# Description of the task:
Each line of the data below from the one holding "[584,81,670,95] power of" to the one holding "[234,178,315,191] website.your ->", inclusive, is to be reproduced exactly; no other line belongs in the answer.

# Dataset records:
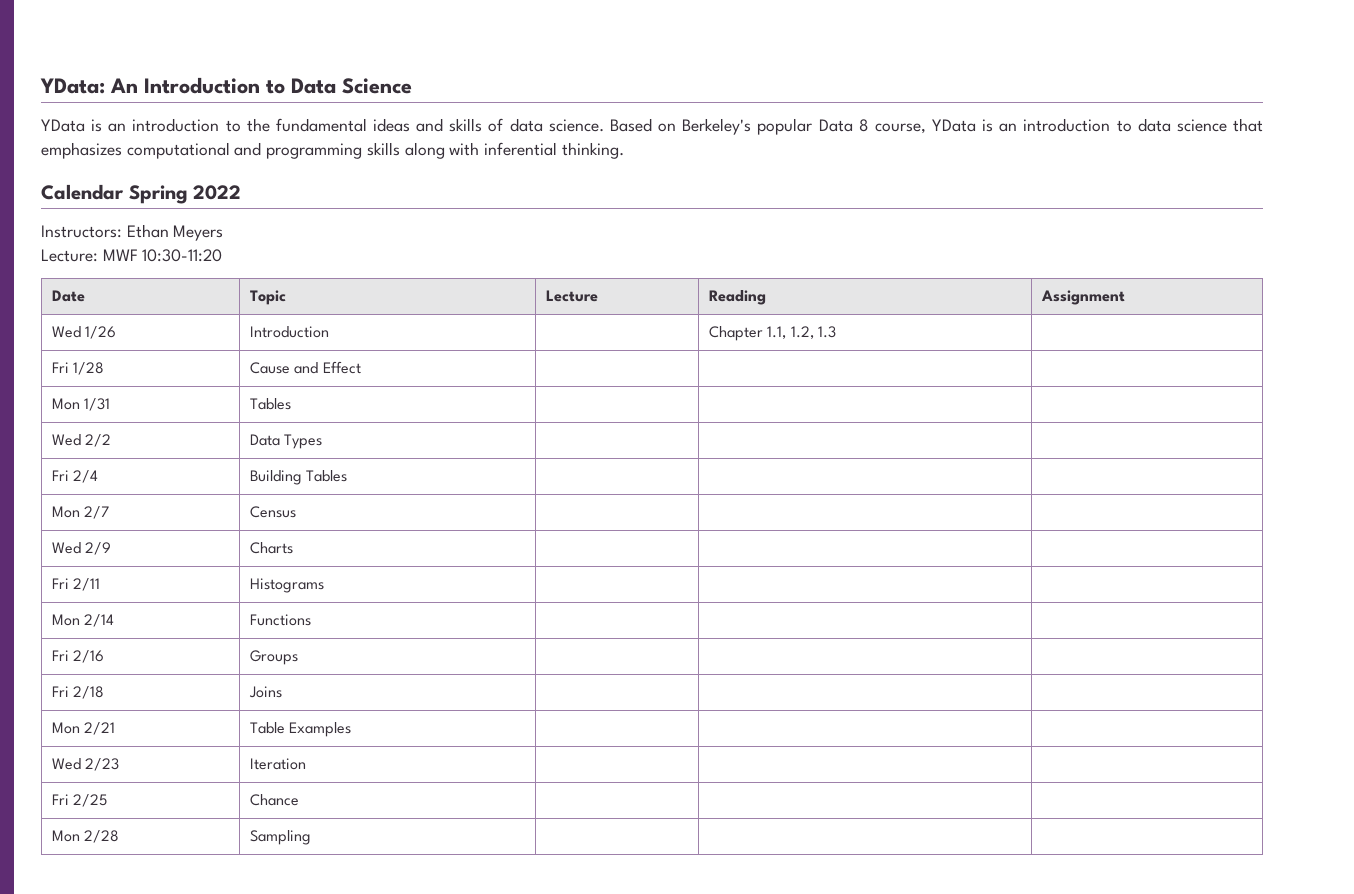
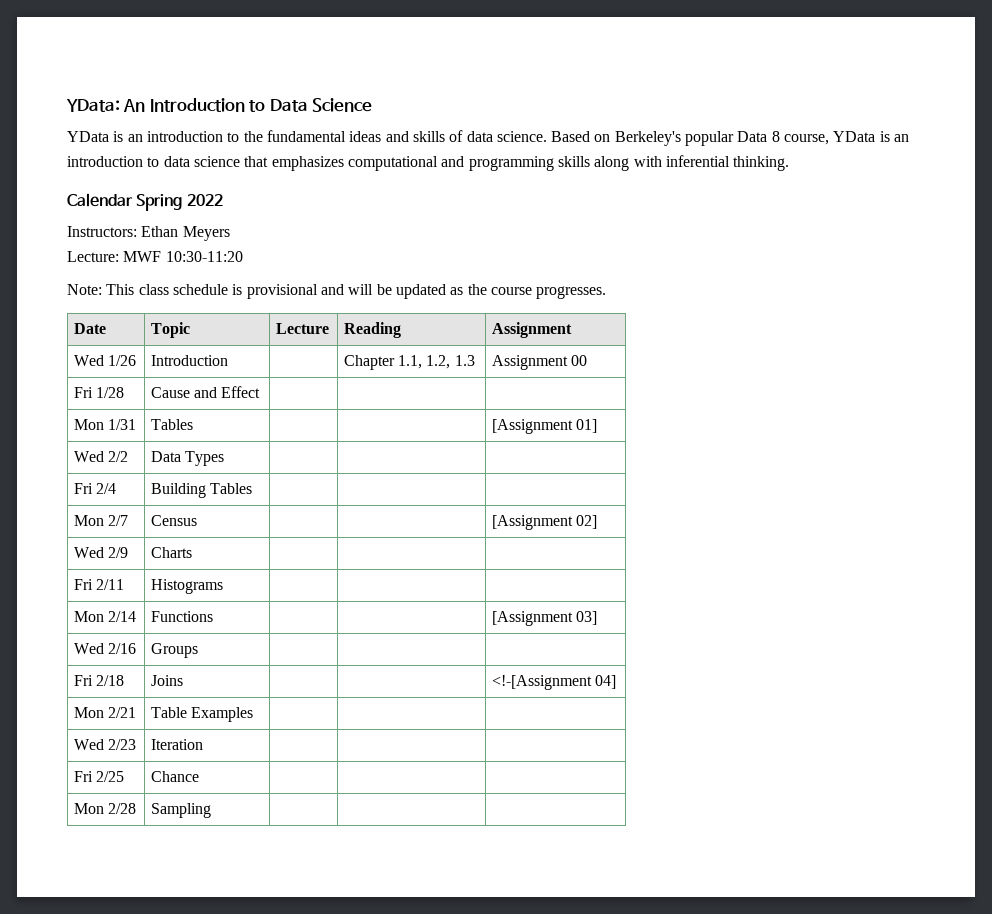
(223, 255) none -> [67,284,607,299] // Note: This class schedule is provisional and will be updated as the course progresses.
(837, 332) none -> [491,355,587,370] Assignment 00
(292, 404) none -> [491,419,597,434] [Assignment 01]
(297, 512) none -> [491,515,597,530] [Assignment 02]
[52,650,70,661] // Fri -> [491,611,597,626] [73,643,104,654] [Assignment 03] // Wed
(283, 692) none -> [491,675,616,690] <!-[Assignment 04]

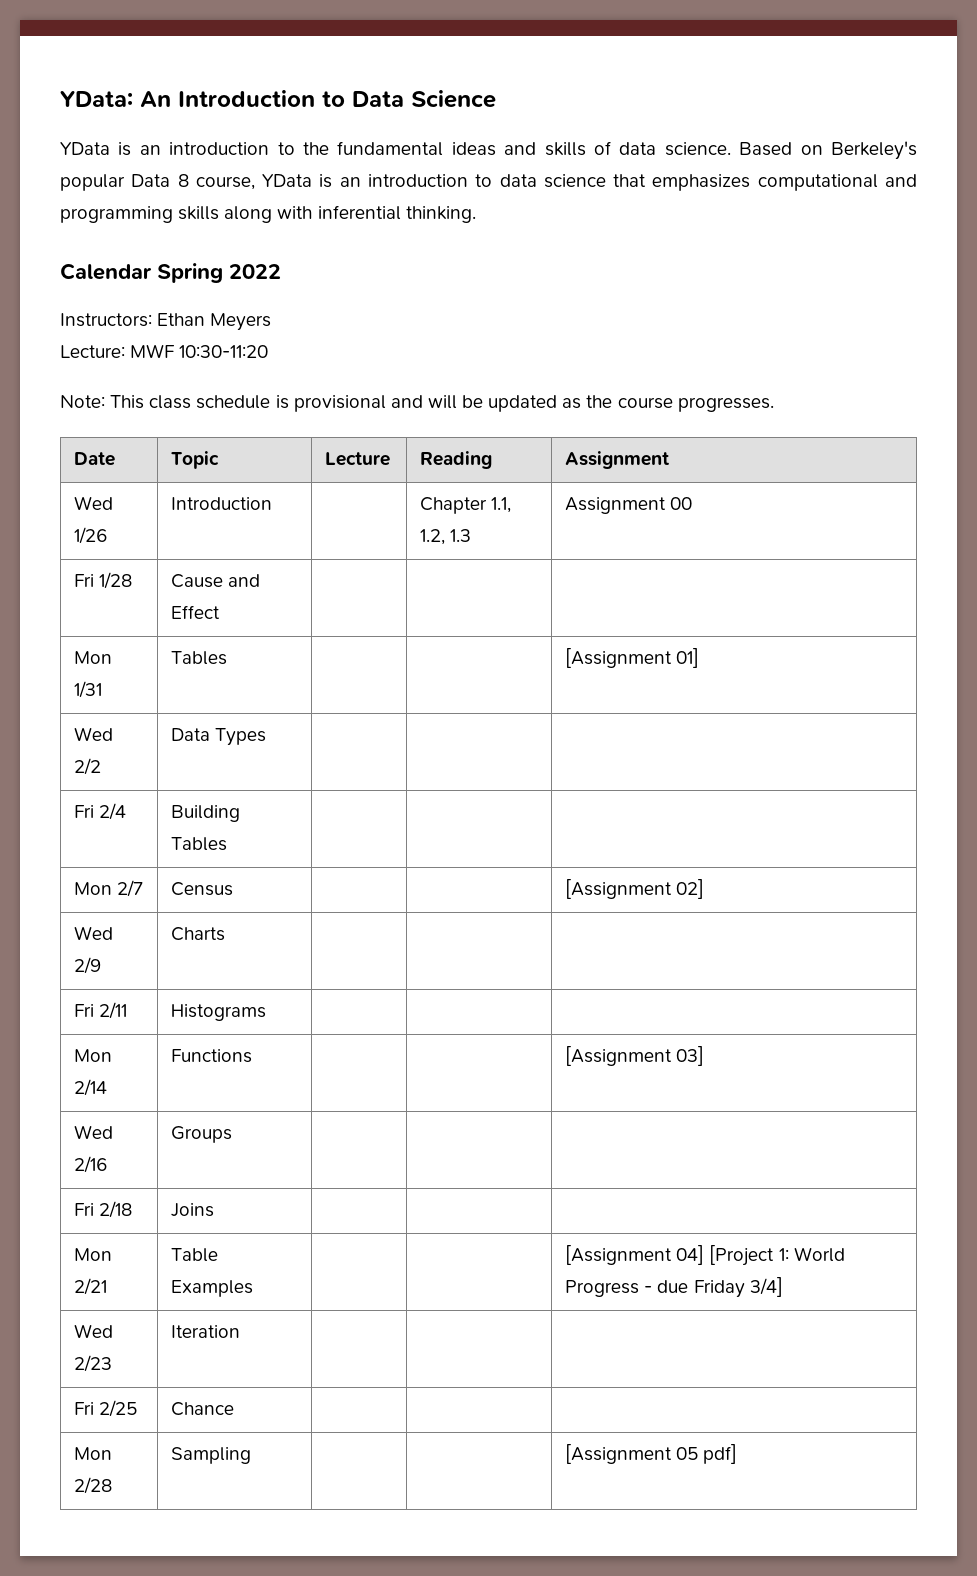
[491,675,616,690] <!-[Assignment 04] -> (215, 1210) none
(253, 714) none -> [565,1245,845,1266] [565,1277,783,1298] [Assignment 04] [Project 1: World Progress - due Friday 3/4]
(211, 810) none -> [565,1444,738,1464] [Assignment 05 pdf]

==

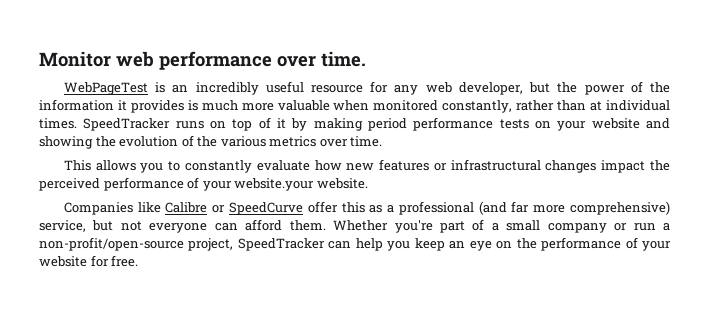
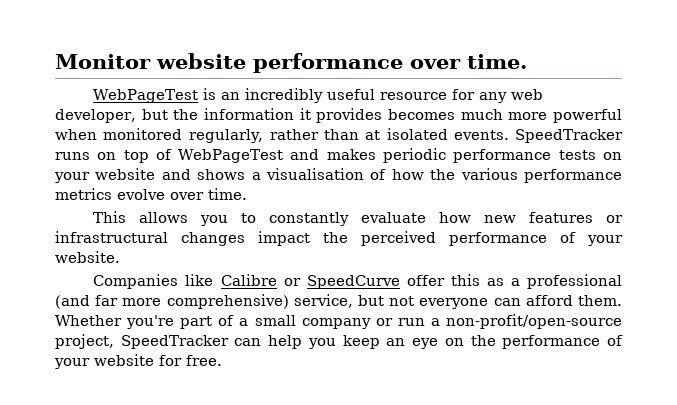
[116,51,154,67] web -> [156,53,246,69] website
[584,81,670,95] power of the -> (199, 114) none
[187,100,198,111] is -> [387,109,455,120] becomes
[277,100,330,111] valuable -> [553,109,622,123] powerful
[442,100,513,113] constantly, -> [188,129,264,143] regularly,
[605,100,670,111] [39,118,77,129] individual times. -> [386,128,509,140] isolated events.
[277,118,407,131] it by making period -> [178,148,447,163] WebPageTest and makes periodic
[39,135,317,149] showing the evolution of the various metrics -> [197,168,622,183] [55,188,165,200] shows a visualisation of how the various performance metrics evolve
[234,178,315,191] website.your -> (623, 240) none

* * *

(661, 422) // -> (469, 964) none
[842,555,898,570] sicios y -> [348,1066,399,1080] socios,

# Answer box:
[584,81,670,95] power of the -> (199, 114) none
[187,100,198,111] is -> [387,109,455,120] becomes
[277,100,330,111] valuable -> [553,109,622,123] powerful
[442,100,513,113] constantly, -> [188,129,264,143] regularly,
[605,100,670,111] [39,118,77,129] individual times. -> [386,128,509,140] isolated events.
[277,118,407,131] it by making period -> [178,148,447,163] WebPageTest and makes periodic
[39,135,317,149] showing the evolution of the various metrics -> [197,168,622,183] [55,188,165,200] shows a visualisation of how the various performance metrics evolve
[234,178,315,191] website.your -> (623, 240) none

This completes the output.